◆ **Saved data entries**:
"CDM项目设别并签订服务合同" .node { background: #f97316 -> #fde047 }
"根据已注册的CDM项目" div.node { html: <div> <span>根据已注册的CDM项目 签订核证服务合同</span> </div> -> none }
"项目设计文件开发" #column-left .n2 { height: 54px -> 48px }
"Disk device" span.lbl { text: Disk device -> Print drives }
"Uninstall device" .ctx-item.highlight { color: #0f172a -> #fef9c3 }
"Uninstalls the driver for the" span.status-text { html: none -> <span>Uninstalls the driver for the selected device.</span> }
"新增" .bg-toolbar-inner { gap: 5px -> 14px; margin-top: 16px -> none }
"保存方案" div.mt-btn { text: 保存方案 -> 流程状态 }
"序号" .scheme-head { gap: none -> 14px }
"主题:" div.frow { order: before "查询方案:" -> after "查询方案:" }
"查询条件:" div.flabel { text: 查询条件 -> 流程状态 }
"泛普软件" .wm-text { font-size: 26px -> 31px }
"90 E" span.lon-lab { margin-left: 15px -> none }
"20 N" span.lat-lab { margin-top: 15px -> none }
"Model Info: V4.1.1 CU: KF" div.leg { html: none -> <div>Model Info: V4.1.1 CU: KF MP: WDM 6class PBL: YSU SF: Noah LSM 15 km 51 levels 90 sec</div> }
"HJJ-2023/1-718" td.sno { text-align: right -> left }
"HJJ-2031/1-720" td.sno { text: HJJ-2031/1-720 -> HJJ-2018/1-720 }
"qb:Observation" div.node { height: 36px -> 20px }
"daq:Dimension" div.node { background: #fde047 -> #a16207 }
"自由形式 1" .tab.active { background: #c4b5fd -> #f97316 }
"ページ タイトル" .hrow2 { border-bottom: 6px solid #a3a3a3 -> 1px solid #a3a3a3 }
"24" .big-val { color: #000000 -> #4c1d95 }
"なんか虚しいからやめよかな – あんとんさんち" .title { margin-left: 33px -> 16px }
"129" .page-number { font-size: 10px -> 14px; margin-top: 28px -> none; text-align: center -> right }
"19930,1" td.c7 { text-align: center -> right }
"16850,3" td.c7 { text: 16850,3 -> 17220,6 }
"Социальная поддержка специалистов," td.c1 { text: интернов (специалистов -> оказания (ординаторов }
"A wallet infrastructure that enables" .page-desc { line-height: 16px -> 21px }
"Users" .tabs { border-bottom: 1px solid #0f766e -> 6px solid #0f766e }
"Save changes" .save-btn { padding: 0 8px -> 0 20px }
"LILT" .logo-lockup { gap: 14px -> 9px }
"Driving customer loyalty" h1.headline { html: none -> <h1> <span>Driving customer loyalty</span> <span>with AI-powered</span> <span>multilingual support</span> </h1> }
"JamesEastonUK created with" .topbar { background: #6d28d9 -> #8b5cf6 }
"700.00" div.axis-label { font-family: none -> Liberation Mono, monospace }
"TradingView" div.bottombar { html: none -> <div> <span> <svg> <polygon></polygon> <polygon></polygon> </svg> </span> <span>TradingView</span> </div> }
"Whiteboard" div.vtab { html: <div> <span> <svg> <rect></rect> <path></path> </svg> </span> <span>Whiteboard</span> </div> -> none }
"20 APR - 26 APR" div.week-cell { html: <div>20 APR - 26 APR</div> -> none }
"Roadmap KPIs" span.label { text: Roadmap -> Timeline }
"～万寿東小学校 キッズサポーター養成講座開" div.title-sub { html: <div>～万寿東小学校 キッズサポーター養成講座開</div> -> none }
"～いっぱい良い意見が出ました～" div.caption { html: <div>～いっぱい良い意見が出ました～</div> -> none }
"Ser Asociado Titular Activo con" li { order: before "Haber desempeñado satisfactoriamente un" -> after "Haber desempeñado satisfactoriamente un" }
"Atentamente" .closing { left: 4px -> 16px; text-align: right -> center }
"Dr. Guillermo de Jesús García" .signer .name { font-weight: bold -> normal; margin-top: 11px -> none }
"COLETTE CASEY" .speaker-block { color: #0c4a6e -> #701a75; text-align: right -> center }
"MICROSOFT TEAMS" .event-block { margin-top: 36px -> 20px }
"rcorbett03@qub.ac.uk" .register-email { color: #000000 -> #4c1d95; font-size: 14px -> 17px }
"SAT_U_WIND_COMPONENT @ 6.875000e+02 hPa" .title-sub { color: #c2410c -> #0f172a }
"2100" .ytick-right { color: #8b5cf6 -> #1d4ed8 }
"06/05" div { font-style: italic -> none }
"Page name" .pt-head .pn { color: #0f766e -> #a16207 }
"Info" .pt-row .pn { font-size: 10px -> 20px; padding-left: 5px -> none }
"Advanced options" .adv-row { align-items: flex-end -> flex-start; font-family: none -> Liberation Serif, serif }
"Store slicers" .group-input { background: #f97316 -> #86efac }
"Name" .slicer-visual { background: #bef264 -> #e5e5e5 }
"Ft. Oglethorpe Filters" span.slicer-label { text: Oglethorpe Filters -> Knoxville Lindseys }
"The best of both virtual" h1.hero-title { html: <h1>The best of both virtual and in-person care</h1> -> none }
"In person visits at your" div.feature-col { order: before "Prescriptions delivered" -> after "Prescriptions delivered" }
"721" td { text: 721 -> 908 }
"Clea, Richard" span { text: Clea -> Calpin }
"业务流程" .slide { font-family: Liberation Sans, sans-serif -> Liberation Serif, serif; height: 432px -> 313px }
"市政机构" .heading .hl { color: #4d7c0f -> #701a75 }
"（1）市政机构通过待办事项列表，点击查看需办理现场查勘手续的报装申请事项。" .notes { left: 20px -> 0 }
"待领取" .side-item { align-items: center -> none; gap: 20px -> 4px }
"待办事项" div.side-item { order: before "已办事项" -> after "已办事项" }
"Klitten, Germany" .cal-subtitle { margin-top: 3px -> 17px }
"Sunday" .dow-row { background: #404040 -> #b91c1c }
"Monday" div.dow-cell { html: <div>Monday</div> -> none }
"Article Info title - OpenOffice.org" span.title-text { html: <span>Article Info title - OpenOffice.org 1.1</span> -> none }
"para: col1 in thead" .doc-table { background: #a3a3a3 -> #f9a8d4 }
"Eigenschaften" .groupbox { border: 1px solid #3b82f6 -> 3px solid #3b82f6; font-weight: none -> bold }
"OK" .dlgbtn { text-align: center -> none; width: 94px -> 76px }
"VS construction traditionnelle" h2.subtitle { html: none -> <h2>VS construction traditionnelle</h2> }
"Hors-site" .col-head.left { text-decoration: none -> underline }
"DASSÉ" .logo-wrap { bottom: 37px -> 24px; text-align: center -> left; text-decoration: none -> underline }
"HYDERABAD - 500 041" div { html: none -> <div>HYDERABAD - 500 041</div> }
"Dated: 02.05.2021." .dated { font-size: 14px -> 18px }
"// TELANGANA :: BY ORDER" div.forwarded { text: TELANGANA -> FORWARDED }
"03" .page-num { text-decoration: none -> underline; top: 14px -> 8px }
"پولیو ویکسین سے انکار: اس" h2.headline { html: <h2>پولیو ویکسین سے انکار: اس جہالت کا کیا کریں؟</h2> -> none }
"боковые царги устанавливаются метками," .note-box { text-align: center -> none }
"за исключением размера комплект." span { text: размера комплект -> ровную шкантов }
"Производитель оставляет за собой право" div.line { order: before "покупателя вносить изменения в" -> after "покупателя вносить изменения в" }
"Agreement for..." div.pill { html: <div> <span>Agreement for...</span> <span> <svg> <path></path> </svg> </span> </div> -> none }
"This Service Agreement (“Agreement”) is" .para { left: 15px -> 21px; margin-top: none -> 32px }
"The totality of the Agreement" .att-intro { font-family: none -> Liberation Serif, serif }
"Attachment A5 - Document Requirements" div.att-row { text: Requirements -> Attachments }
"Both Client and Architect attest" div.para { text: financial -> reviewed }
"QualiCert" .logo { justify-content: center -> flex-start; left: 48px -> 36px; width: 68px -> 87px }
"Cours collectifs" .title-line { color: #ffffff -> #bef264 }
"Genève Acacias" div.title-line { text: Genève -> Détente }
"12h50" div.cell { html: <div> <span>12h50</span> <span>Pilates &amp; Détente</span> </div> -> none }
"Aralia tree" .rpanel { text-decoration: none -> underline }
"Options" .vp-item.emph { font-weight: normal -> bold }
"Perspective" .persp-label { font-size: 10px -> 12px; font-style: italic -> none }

◆ **Work instructions**:
Lines from the top of the entries through the line with "text: интернов (специалистов" are to be transcribed exactly, and nothing more.

◆ **Completed task**:
"CDM项目设别并签订服务合同" .node { background: #f97316 -> #fde047 }
"根据已注册的CDM项目" div.node { html: <div> <span>根据已注册的CDM项目 签订核证服务合同</span> </div> -> none }
"项目设计文件开发" #column-left .n2 { height: 54px -> 48px }
"Disk device" span.lbl { text: Disk device -> Print drives }
"Uninstall device" .ctx-item.highlight { color: #0f172a -> #fef9c3 }
"Uninstalls the driver for the" span.status-text { html: none -> <span>Uninstalls the driver for the selected device.</span> }
"新增" .bg-toolbar-inner { gap: 5px -> 14px; margin-top: 16px -> none }
"保存方案" div.mt-btn { text: 保存方案 -> 流程状态 }
"序号" .scheme-head { gap: none -> 14px }
"主题:" div.frow { order: before "查询方案:" -> after "查询方案:" }
"查询条件:" div.flabel { text: 查询条件 -> 流程状态 }
"泛普软件" .wm-text { font-size: 26px -> 31px }
"90 E" span.lon-lab { margin-left: 15px -> none }
"20 N" span.lat-lab { margin-top: 15px -> none }
"Model Info: V4.1.1 CU: KF" div.leg { html: none -> <div>Model Info: V4.1.1 CU: KF MP: WDM 6class PBL: YSU SF: Noah LSM 15 km 51 levels 90 sec</div> }
"HJJ-2023/1-718" td.sno { text-align: right -> left }
"HJJ-2031/1-720" td.sno { text: HJJ-2031/1-720 -> HJJ-2018/1-720 }
"qb:Observation" div.node { height: 36px -> 20px }
"daq:Dimension" div.node { background: #fde047 -> #a16207 }
"自由形式 1" .tab.active { background: #c4b5fd -> #f97316 }
"ページ タイトル" .hrow2 { border-bottom: 6px solid #a3a3a3 -> 1px solid #a3a3a3 }
"24" .big-val { color: #000000 -> #4c1d95 }
"なんか虚しいからやめよかな – あんとんさんち" .title { margin-left: 33px -> 16px }
"129" .page-number { font-size: 10px -> 14px; margin-top: 28px -> none; text-align: center -> right }
"19930,1" td.c7 { text-align: center -> right }
"16850,3" td.c7 { text: 16850,3 -> 17220,6 }
"Социальная поддержка специалистов," td.c1 { text: интернов (специалистов -> оказания (ординаторов }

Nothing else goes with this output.